Forests play an important economic role in many countries. Forest products provide 6 per cent of GDP in the region, the highest in the world. But the share of forest products in trade is only 2 per cent, lower than the world average of 3 per cent (FAO 1998).
Africa's forests are threatened by a combination of factors including agricultural expansion, commercial harvesting, increased firewood collection, inappropriate land and tree tenure regimes, heavy livestock grazing, and accelerated urbanization and industrialization. Drought, civil wars and bush fires also contribute significantly to forest degradation (FAO 1997a and 1998). Inappropriate agricultural systems such as the chitemene, a system of shifting cultivation practised in parts of Southern and Central Africa, and tavy slash-and-burn agriculture in Madagascar, are responsible for considerable forest losses. Until recently, Southern Africa was losing more than 200 000 hectares of forests a year to shifting cultivation (Chidumayo 1986), although this is now starting to decline as farmers change to more settled agricultural practices.
Throughout Africa, there has been an increasing demand for wood products, especially firewood, charcoal and roundwood. As a result the consumption of forest products nearly doubled during 1970-94. The production and consumption of firewood and charcoal rose from 250 to 502 million m3 during the same period. Recent projections estimate that consumption will rise by another 5 per cent by 2010 (FAO 1997a). More recently, new economic reform measures have removed subsidies on energy alternatives which further increased the demand for firewood. At least 90 per cent of Africans depend on firewood and other biomass for their energy needs (FAO 1997a).

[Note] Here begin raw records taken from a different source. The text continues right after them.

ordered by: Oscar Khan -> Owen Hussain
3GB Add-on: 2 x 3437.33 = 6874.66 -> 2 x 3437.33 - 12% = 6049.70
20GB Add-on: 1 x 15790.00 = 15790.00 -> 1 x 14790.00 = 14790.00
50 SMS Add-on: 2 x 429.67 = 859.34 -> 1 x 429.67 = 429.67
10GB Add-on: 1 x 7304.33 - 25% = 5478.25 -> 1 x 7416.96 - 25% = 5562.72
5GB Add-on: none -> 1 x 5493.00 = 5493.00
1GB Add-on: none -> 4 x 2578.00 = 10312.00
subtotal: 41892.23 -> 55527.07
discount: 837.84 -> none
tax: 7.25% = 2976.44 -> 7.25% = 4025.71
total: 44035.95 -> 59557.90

In Western and Central Africa, much of the tropical humid forests have already undergone substantial commercial harvesting. The total volume of wood exploited annually in the sub-region is more than 200 million m3. Nearly 90 per cent is consumed as firewood and charcoal, and only 2 per cent as industrial roundwood (FAO 1997a). However, as it produces only a small proportion of the world's industrial roundwood, Africa is a net importer of industrial wood. Five countries in Northern Africa - Algeria, Egypt, Libya, Morocco and Tunisia - together account for 60 per cent of the imports. With the exception of a few countries such as Kenya, Nigeria, South Africa, Swaziland, Tanzania and Zimbabwe, all sub-Saharan African countries import all their paper (FAO 1997a).

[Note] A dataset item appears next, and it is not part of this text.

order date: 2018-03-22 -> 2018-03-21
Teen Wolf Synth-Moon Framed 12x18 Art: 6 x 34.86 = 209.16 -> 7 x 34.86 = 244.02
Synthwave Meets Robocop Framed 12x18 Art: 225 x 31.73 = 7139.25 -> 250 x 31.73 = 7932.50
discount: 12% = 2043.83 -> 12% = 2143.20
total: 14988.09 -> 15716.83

Large-scale oil exploration and mining in Western and Central Africa have also led to the loss of forest resources, especially in Cameroon, the Congo, Gabon and Nigeria.
Elephants contribute to forest degradation by knocking down trees and habitat 'simplification'
Wildlife also contributes to forest degradation and loss in Africa, particularly elephants in areas such as the Sengwa, Hwange, Mana Pools, Luangwa Valley and Chobe national parks in Southern Africa, where they destroy forests by knocking down trees and 'simplifying' the habitat and ecological processes.

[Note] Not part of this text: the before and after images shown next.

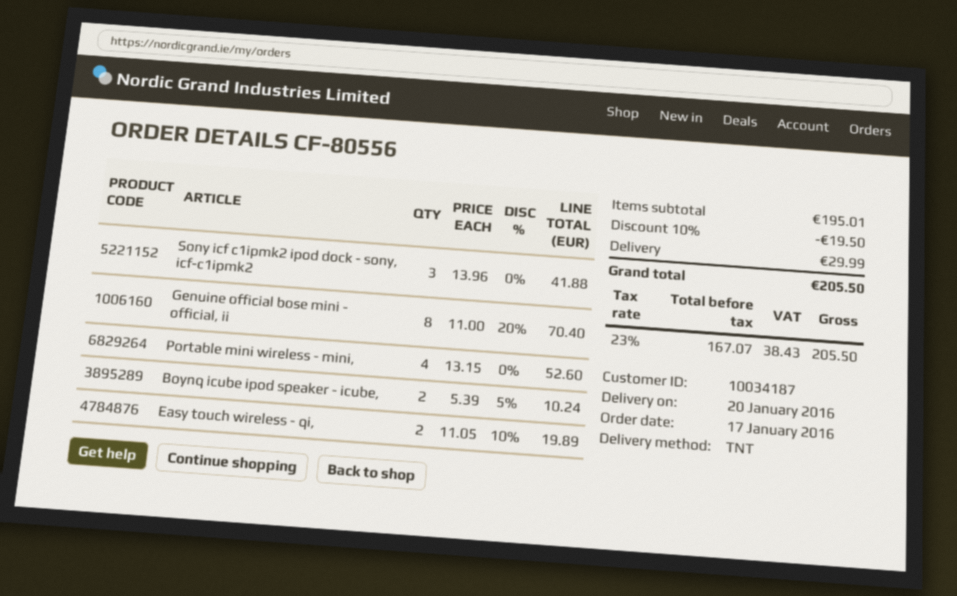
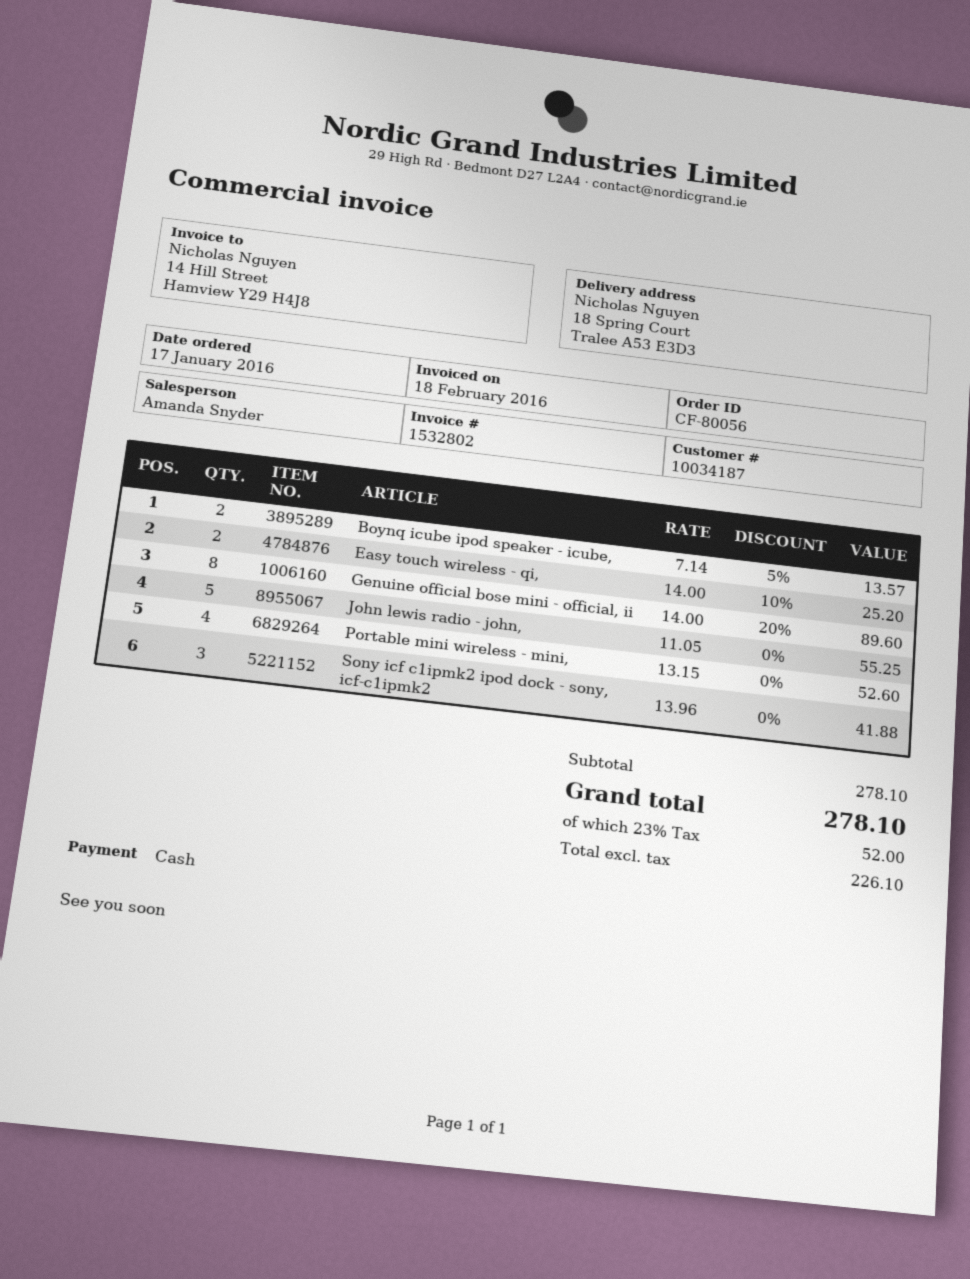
order number: CF-80556 -> CF-80056
Genuine official bose mini - official, ii: 8 x 11.00 - 20% = 70.40 -> 8 x 14.00 - 20% = 89.60
Boynq icube ipod speaker - icube,: 2 x 5.39 - 5% = 10.24 -> 2 x 7.14 - 5% = 13.57
Easy touch wireless - qi,: 2 x 11.05 - 10% = 19.89 -> 2 x 14.00 - 10% = 25.20
John lewis radio - john,: none -> 5 x 11.05 = 55.25
subtotal: 195.01 -> 278.10
discount: 10% = 19.50 -> none
shipping: 29.99 -> none
net: 167.07 -> 226.10
tax: 23% = 38.43 -> 23% = 52.00
total: 205.50 -> 278.10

During 1990-95 the annual rate of deforestation in Africa was about 0.7 per cent, a slight decline from 0.8 per cent during 1980-90 (FAOSTAT 1997). The highest rates were recorded in the moist western parts of the continent. During the 1980s, Africa lost an estimated 47 million hectares of forest. By 1995 another 19 million hectares had been lost (FAO 1997a), an area the size of Senegal. Losses have been particularly high in countries such as Uganda, where forest and woodland cover shrunk from an estimated 45 per cent of total land area in 1900 to only 7.7 per cent by 1995 (Ministry of Natural Resources, Uganda, 1995).
Tree plantations and agroforestry are increasingly important aspects of forest rehabilitation, especially in non-tropical Northern and Southern Africa. Although providing significant amounts of timber, firewood and other useful products, afforestation rates throughout Africa are far less than the rate of deforestation (FAO 1997a).
The pressures on African forests will inevitably continue rising to meet the needs of fast-growing populations in rapidly urbanizing and industrializing countries, especially if most of their people remain poor.